DATASET RECORDS ->
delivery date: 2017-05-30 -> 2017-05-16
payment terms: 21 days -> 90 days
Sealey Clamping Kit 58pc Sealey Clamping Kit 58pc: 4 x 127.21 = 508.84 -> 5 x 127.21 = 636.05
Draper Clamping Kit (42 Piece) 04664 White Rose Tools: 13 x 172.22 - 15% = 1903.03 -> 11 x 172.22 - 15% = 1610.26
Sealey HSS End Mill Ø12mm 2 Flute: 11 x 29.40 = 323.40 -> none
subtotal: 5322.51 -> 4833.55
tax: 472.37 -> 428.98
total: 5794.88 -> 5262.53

* * *

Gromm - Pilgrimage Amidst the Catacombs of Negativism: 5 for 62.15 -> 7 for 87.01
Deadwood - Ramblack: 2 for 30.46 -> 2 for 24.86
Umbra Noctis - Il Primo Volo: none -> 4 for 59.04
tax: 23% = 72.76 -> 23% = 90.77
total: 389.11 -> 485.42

TASK DIRECTIONS -> If a line of the data above contains "none", copy it out.

OUTPUT FOR THIS EXERCISE ->
Sealey HSS End Mill Ø12mm 2 Flute: 11 x 29.40 = 323.40 -> none
Umbra Noctis - Il Primo Volo: none -> 4 for 59.04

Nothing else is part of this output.